ABOUT THIS EXERCISE: Repeat every line from the line containing "html: <div>PV Modul" to the end of the data, exactly. Leave the pictures out.

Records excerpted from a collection
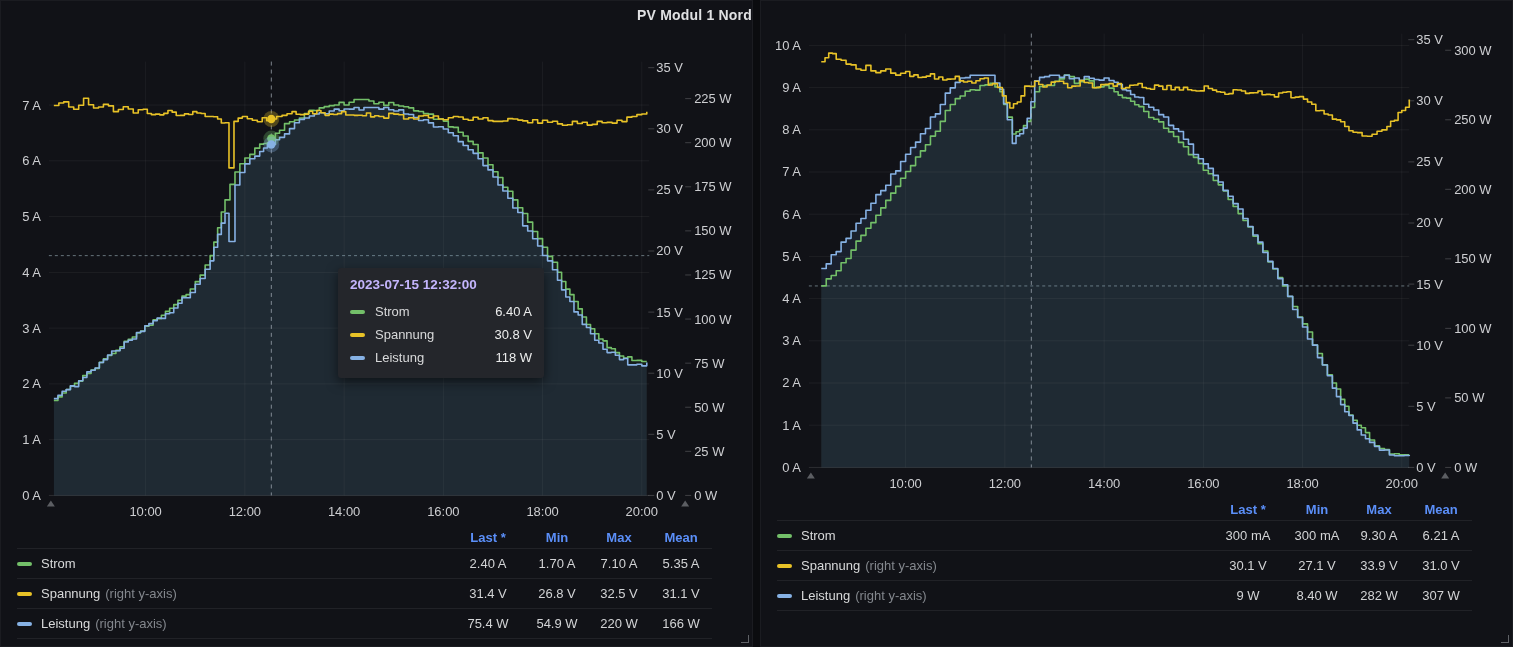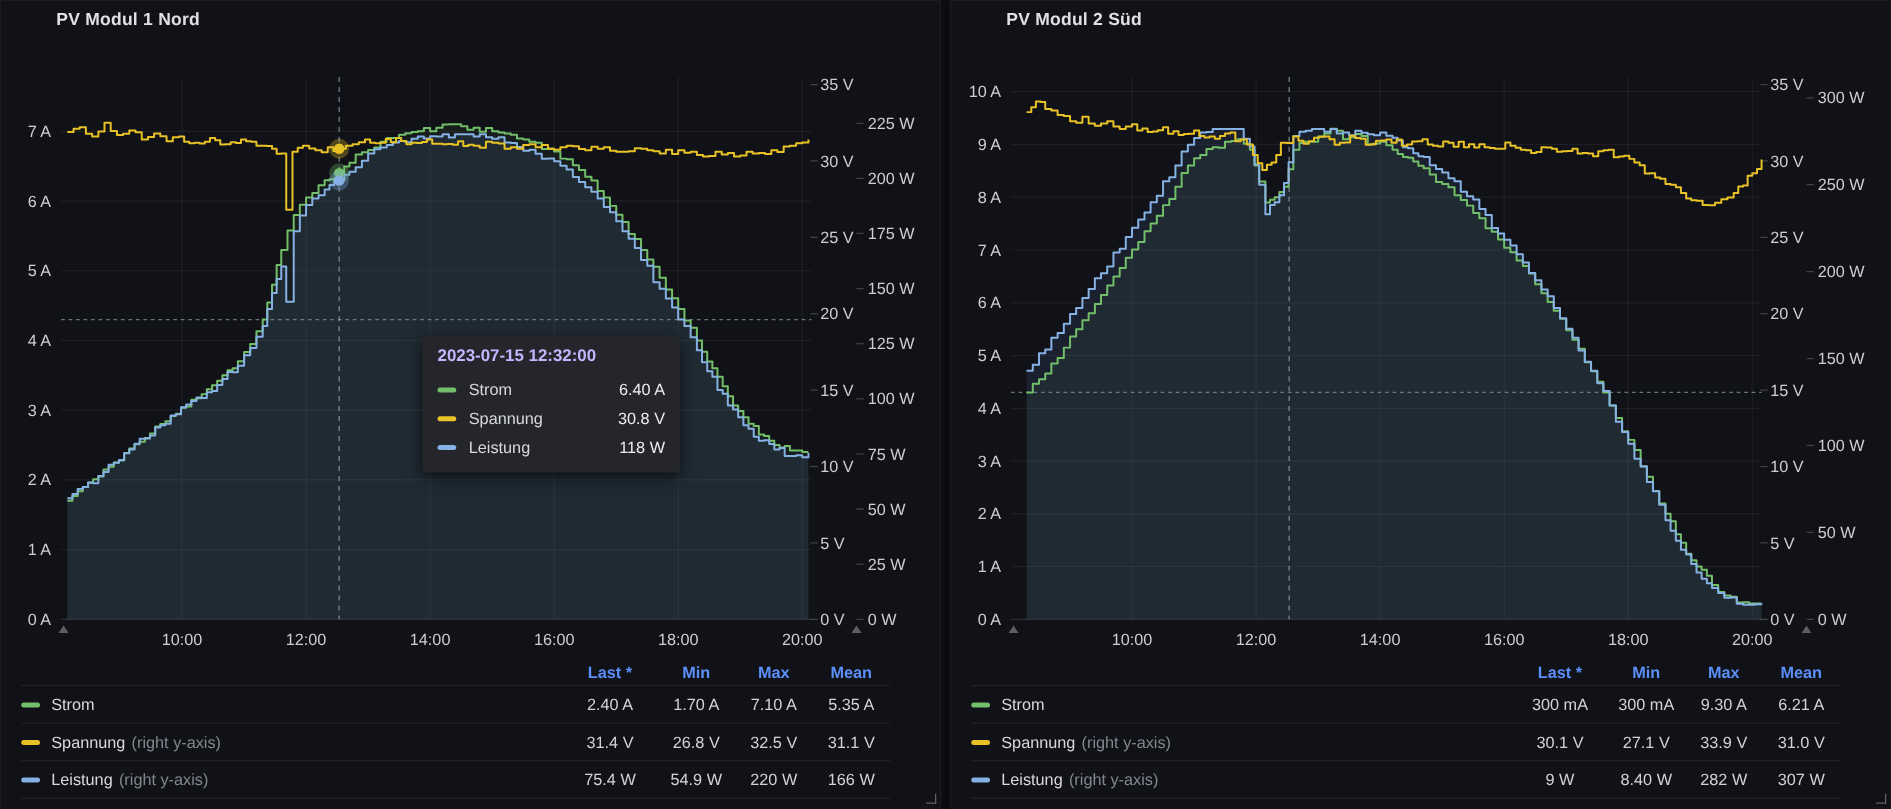"PV Modul 1 Nord" .panel-title { padding-left: 44px -> none; text-align: left -> right }
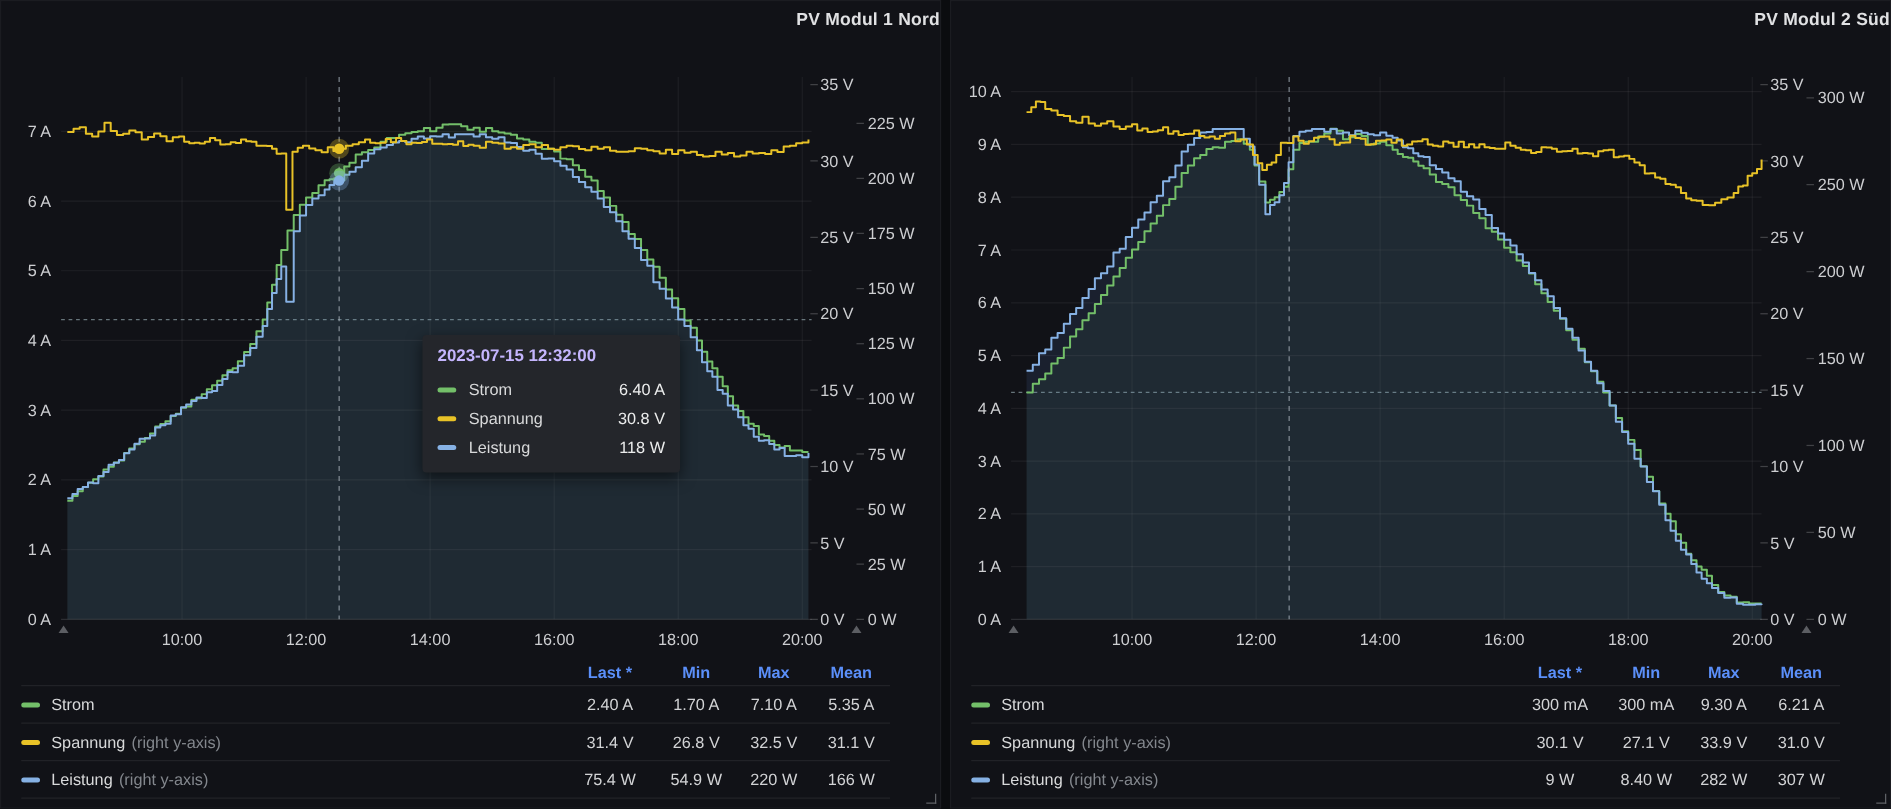"PV Modul 2 Süd" div.panel-title { html: <div>PV Modul 2 Süd</div> -> none }
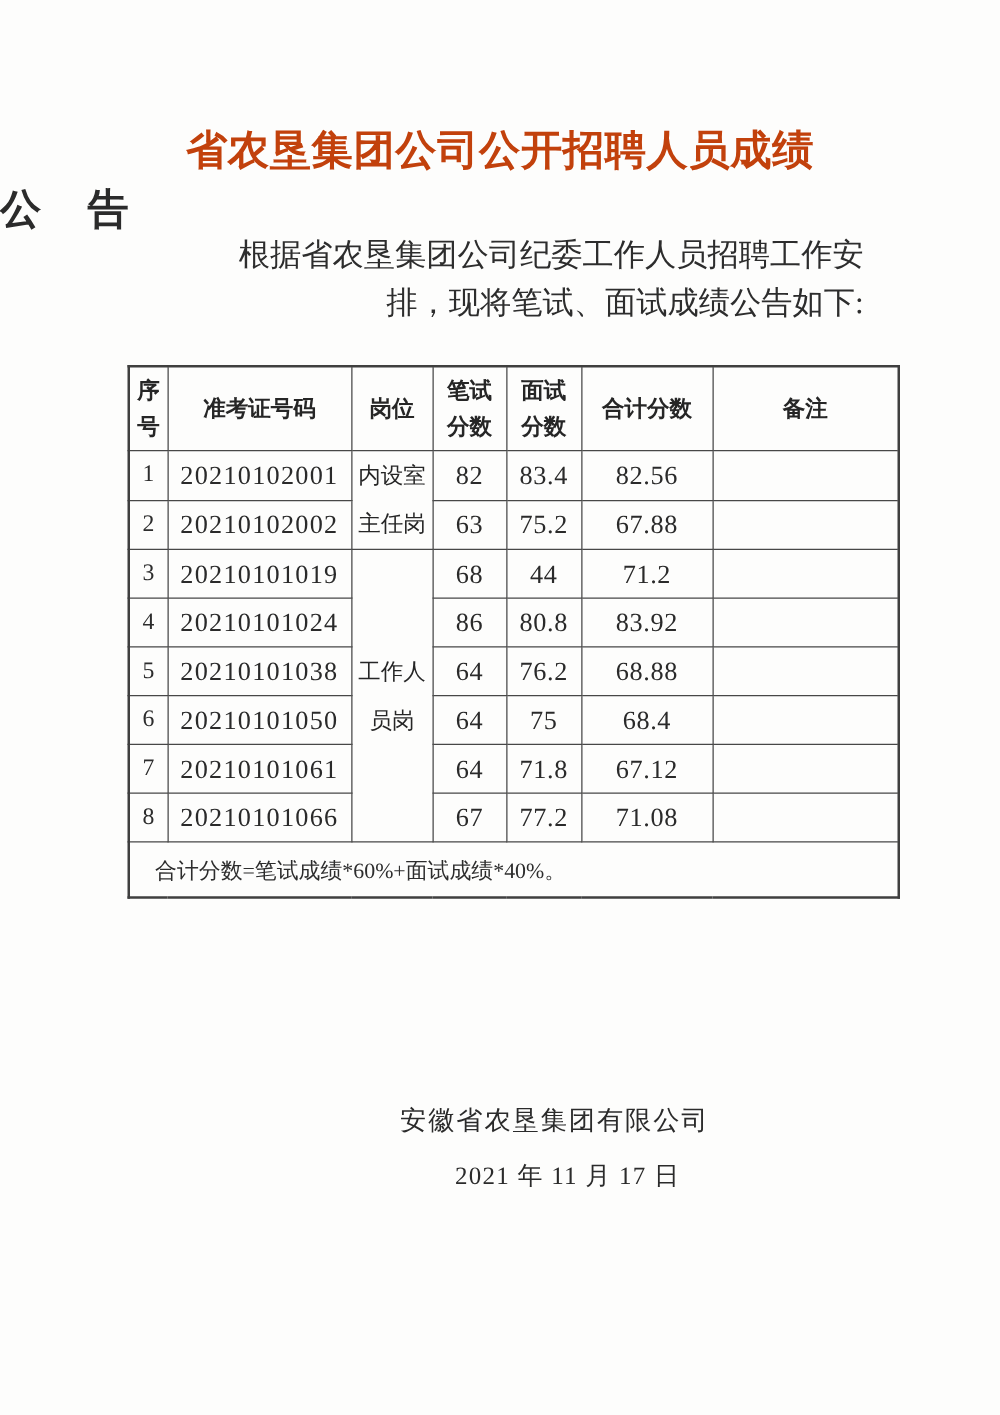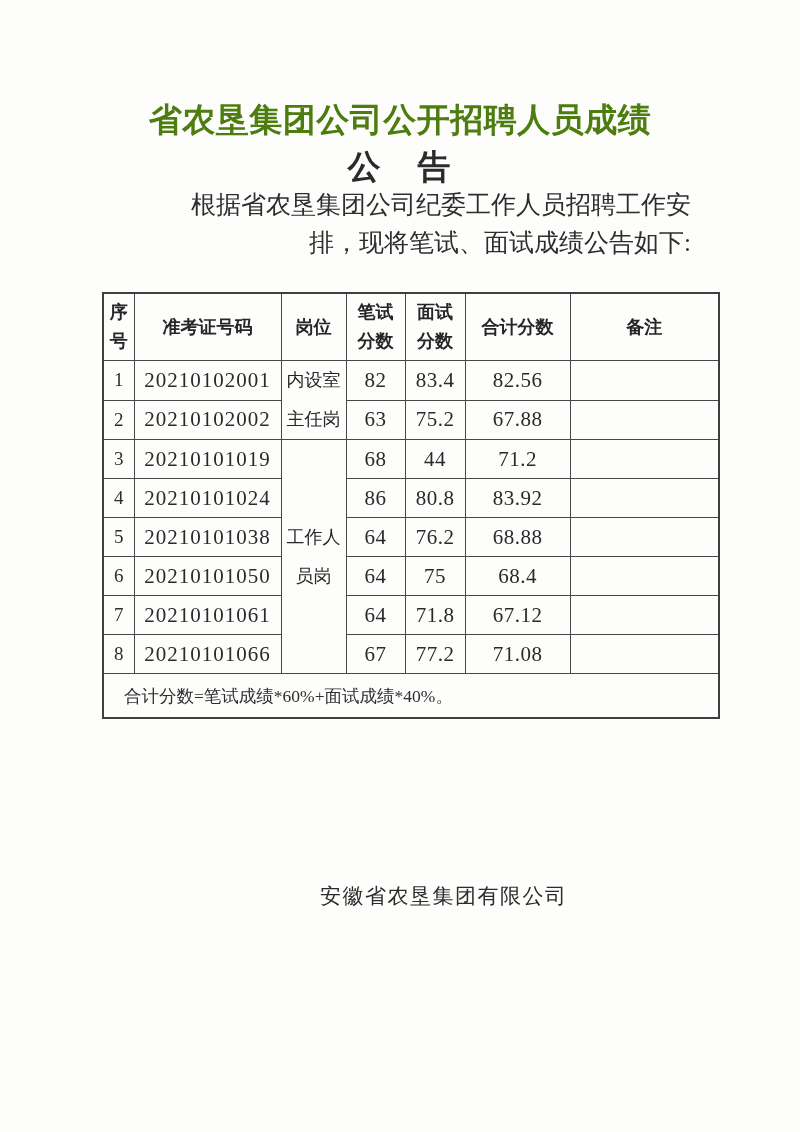"省农垦集团公司公开招聘人员成绩" .title-line1 { color: #4d7c0f -> #c2410c }
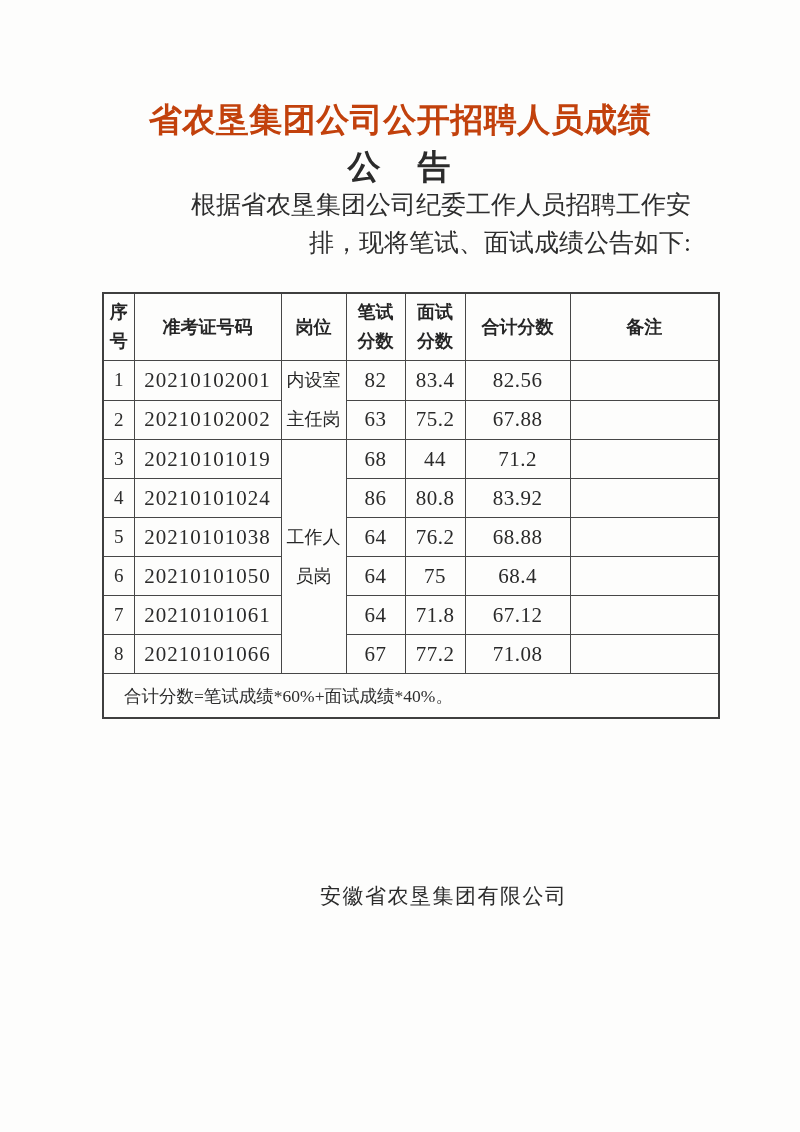"公 告" .title-line2 { text-align: center -> left }
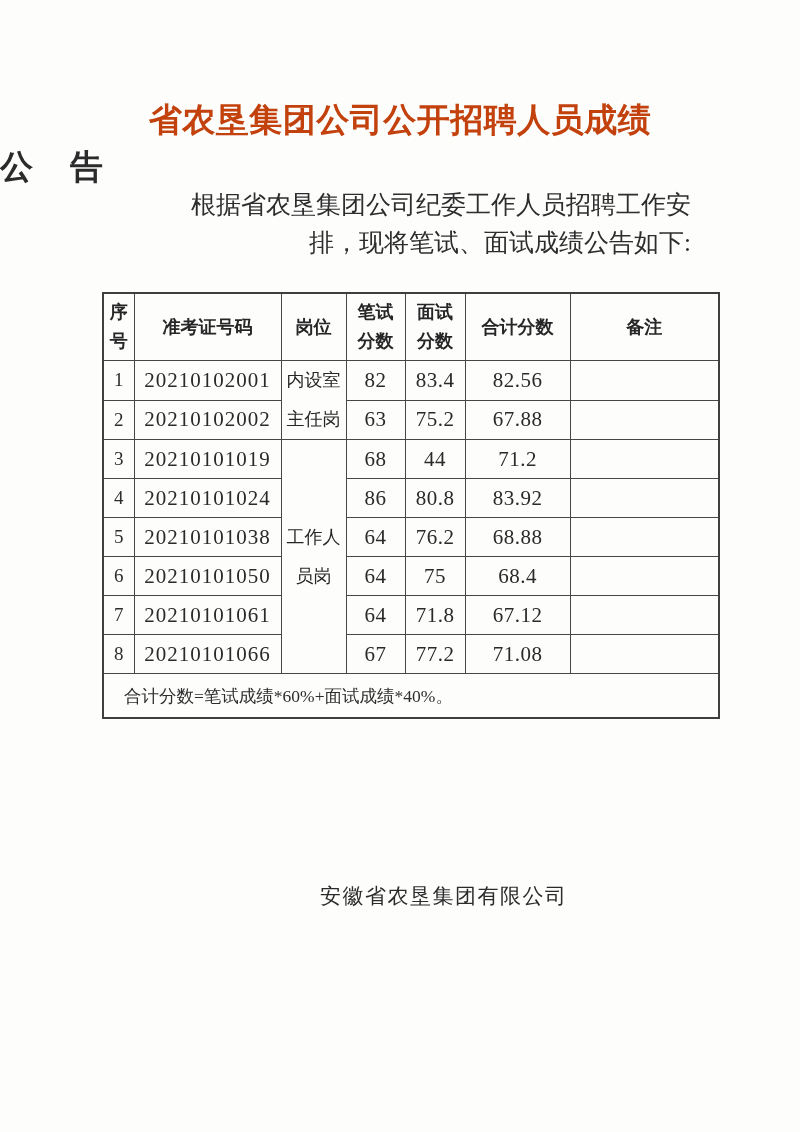"2021 年 11 月 17" div.sign-date { html: none -> <div>2021 年 11 月 17 日</div> }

THE COMPLETED TASK:
"PV Modul 2 Süd" div.panel-title { html: <div>PV Modul 2 Süd</div> -> none }
"省农垦集团公司公开招聘人员成绩" .title-line1 { color: #4d7c0f -> #c2410c }
"公 告" .title-line2 { text-align: center -> left }
"2021 年 11 月 17" div.sign-date { html: none -> <div>2021 年 11 月 17 日</div> }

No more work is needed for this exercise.